[Task description]
The response must contain every line from the records below that has "volume".

(Data provided)

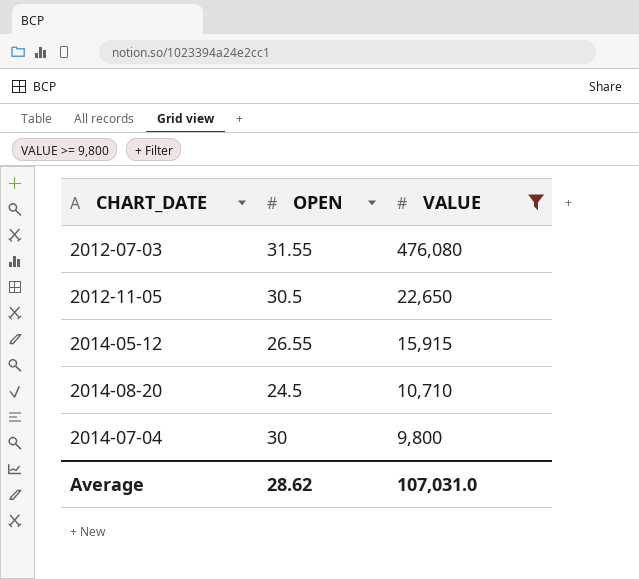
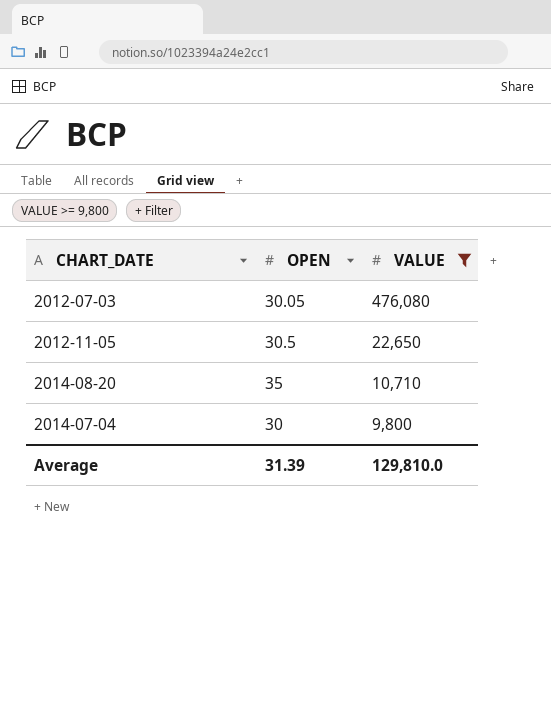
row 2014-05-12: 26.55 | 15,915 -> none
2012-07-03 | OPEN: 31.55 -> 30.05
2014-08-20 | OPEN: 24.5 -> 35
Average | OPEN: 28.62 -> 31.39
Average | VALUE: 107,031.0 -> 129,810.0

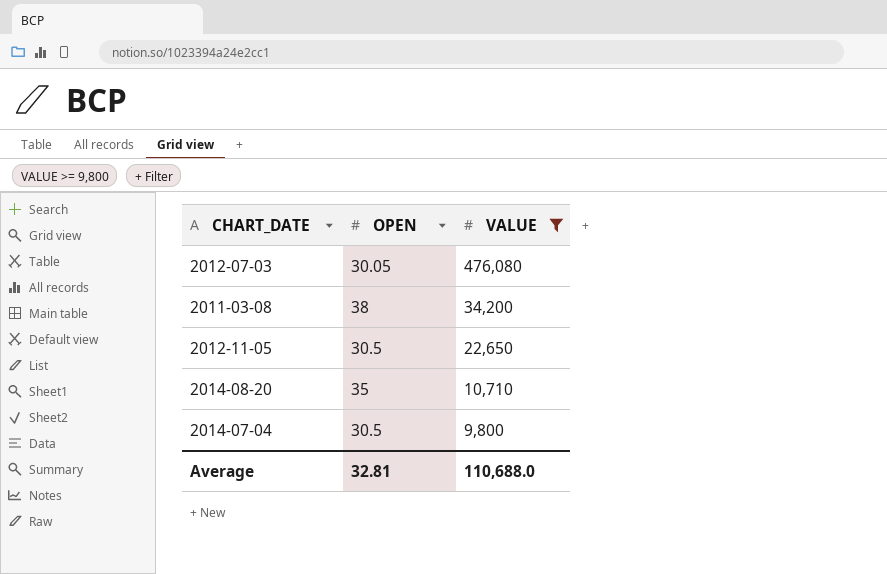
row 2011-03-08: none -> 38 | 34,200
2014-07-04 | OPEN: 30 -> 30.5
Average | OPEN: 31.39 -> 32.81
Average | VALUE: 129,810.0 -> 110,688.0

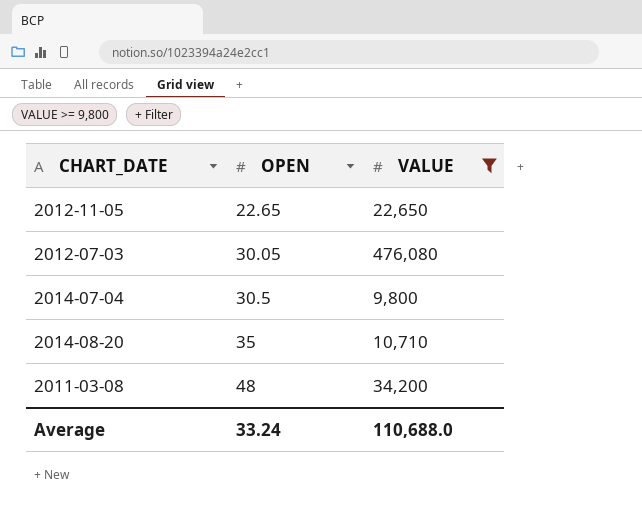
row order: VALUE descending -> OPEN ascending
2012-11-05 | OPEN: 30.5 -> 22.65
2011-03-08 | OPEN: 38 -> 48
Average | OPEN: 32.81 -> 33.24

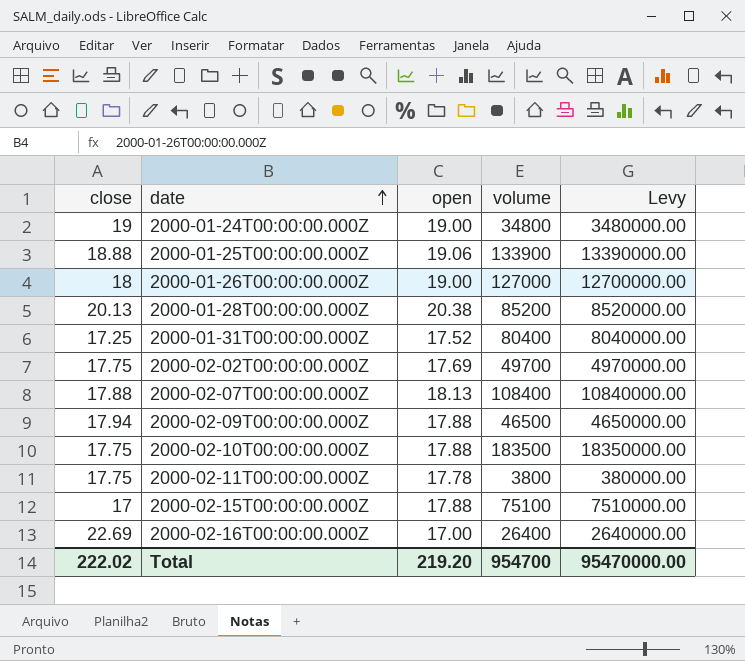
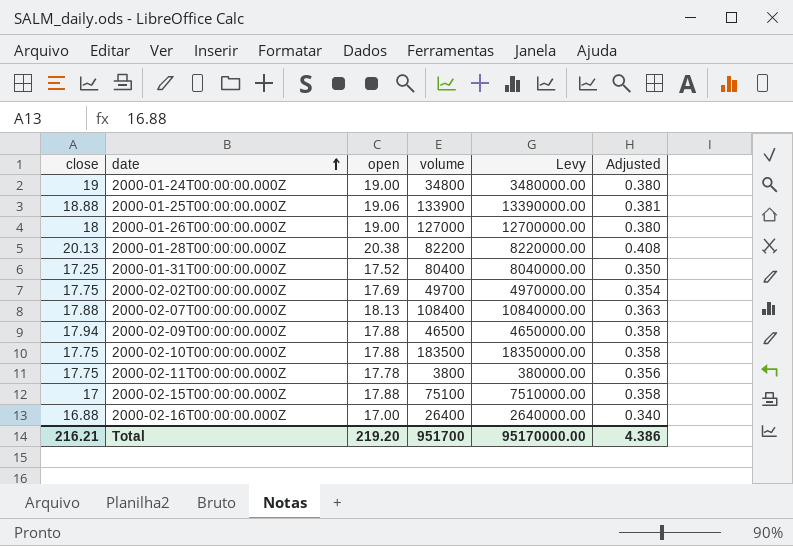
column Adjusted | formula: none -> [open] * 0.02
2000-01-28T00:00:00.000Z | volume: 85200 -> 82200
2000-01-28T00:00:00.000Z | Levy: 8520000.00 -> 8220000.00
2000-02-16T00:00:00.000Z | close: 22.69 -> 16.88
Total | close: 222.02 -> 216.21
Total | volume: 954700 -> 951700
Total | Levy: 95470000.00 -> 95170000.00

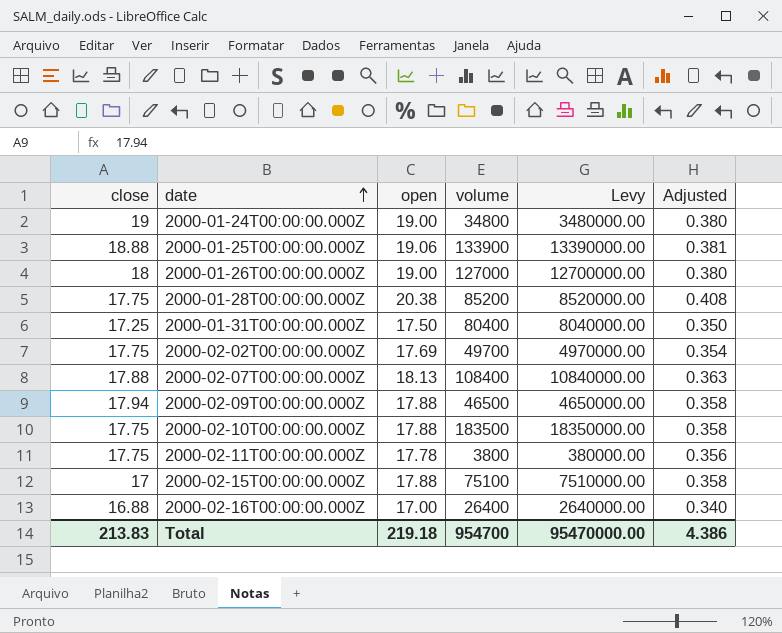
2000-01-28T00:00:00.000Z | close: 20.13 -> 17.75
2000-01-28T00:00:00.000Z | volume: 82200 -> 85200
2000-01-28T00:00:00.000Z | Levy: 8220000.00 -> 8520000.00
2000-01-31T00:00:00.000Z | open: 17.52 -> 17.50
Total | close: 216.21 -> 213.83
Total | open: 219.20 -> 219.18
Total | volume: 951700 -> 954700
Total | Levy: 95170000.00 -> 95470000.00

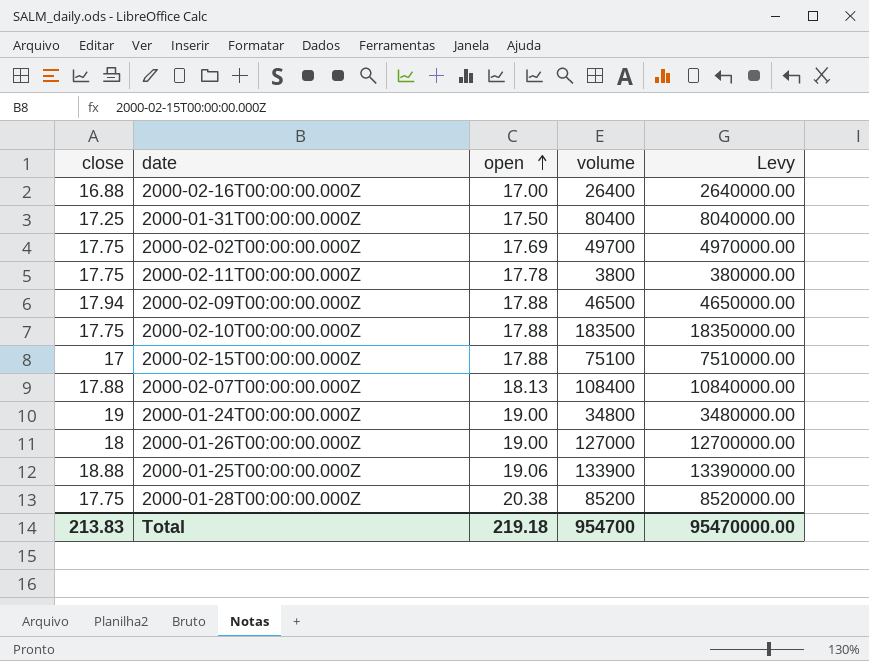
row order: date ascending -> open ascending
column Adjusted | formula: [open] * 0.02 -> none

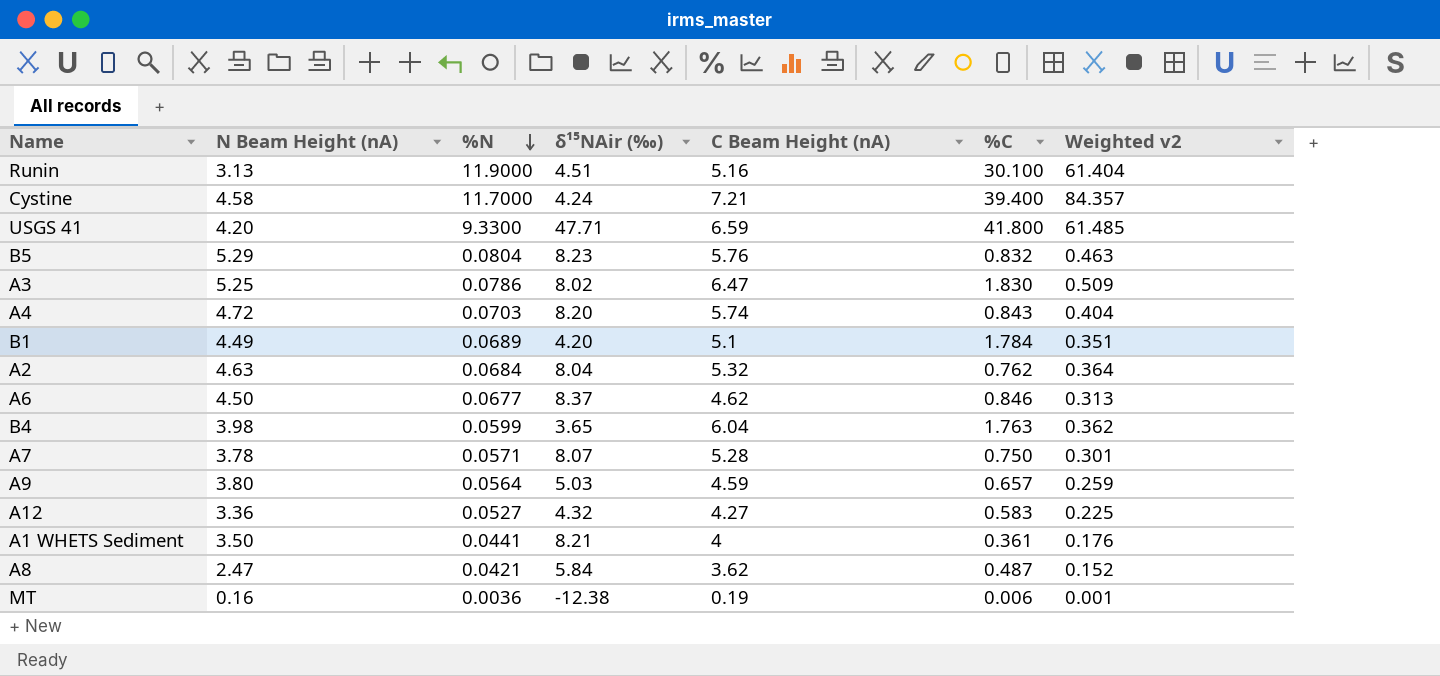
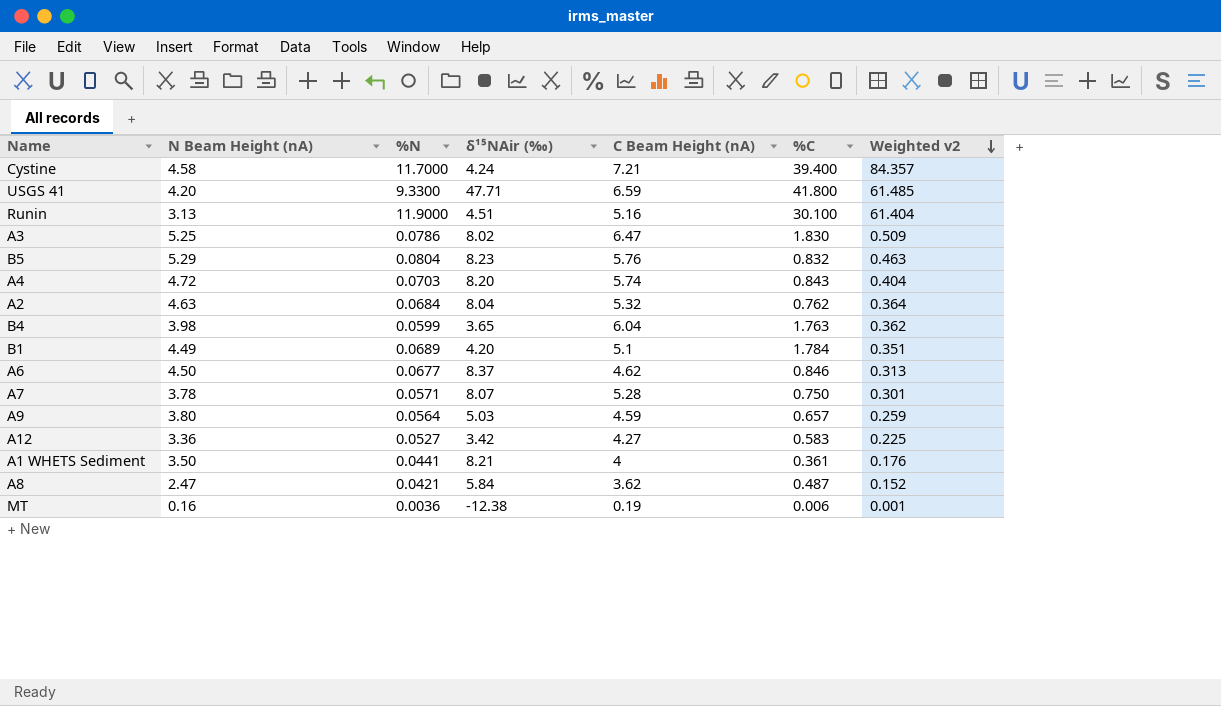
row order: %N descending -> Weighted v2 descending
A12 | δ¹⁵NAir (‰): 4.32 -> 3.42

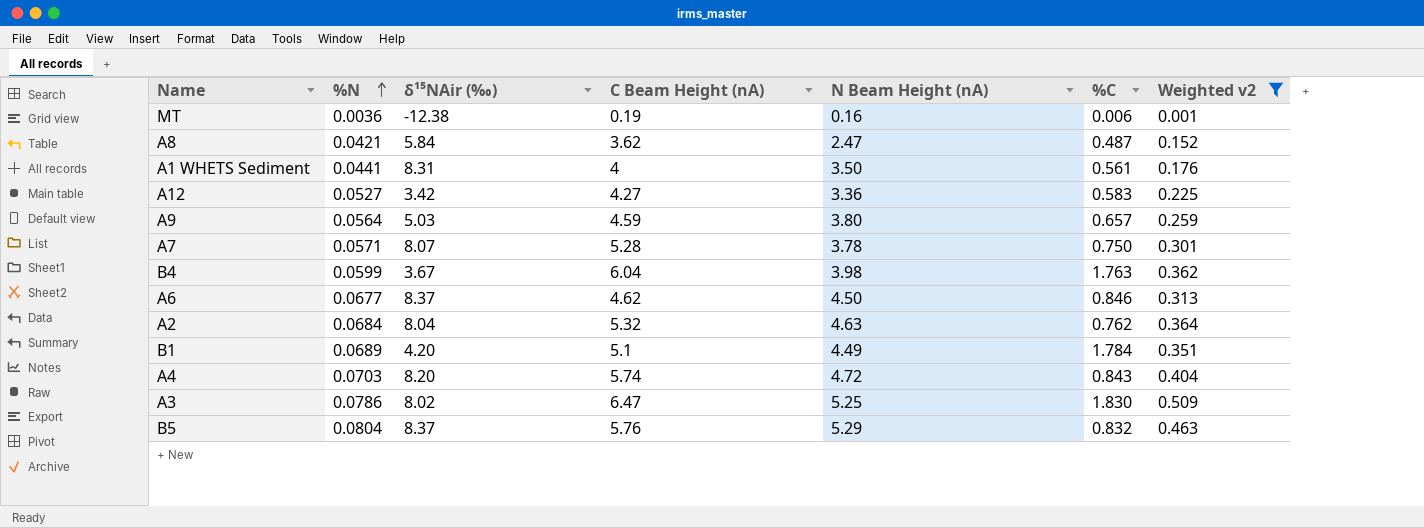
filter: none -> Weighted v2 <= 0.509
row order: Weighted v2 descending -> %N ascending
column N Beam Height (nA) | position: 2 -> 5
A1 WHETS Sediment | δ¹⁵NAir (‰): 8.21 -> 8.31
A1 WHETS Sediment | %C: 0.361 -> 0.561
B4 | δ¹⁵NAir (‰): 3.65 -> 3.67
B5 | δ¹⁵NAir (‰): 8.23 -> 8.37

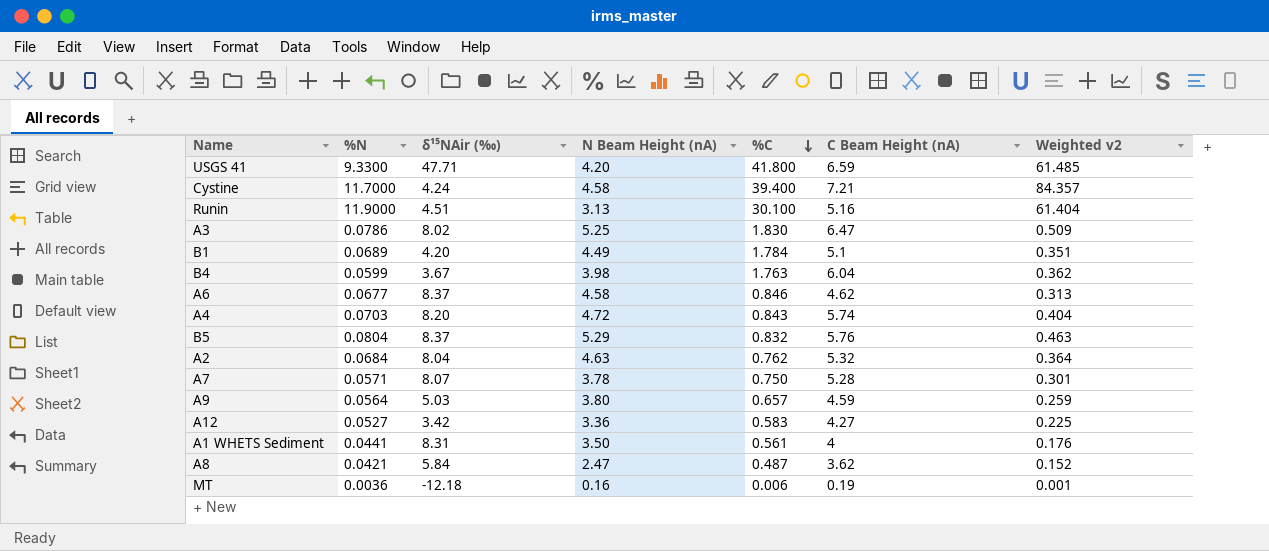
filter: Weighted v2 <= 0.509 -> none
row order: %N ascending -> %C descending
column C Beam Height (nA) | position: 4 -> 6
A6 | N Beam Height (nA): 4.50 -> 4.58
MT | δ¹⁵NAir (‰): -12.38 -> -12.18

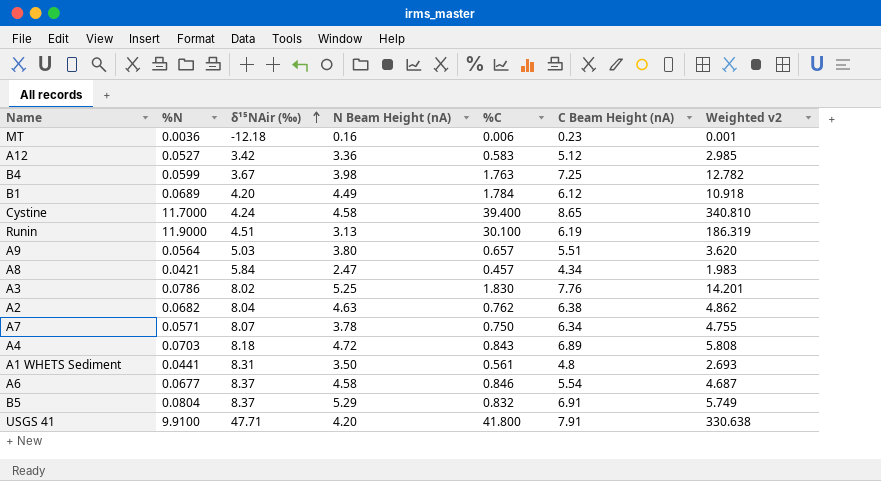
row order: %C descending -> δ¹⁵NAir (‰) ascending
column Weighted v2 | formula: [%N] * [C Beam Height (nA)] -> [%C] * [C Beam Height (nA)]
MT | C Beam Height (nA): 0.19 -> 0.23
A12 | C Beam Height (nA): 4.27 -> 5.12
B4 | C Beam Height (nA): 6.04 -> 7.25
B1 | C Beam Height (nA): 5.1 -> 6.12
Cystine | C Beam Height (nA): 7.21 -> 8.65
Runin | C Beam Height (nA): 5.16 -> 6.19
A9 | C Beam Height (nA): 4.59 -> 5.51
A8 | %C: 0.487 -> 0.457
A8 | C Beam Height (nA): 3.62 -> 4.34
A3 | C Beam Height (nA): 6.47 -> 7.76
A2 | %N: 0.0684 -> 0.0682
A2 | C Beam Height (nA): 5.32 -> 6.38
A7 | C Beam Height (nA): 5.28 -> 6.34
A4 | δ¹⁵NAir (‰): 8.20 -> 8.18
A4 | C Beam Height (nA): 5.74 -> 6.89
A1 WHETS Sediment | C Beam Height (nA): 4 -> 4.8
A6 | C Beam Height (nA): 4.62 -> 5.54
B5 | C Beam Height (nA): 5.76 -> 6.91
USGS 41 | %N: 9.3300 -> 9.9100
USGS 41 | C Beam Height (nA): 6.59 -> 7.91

(End Data provided)

[Written response]
2000-01-28T00:00:00.000Z | volume: 85200 -> 82200
Total | volume: 954700 -> 951700
2000-01-28T00:00:00.000Z | volume: 82200 -> 85200
Total | volume: 951700 -> 954700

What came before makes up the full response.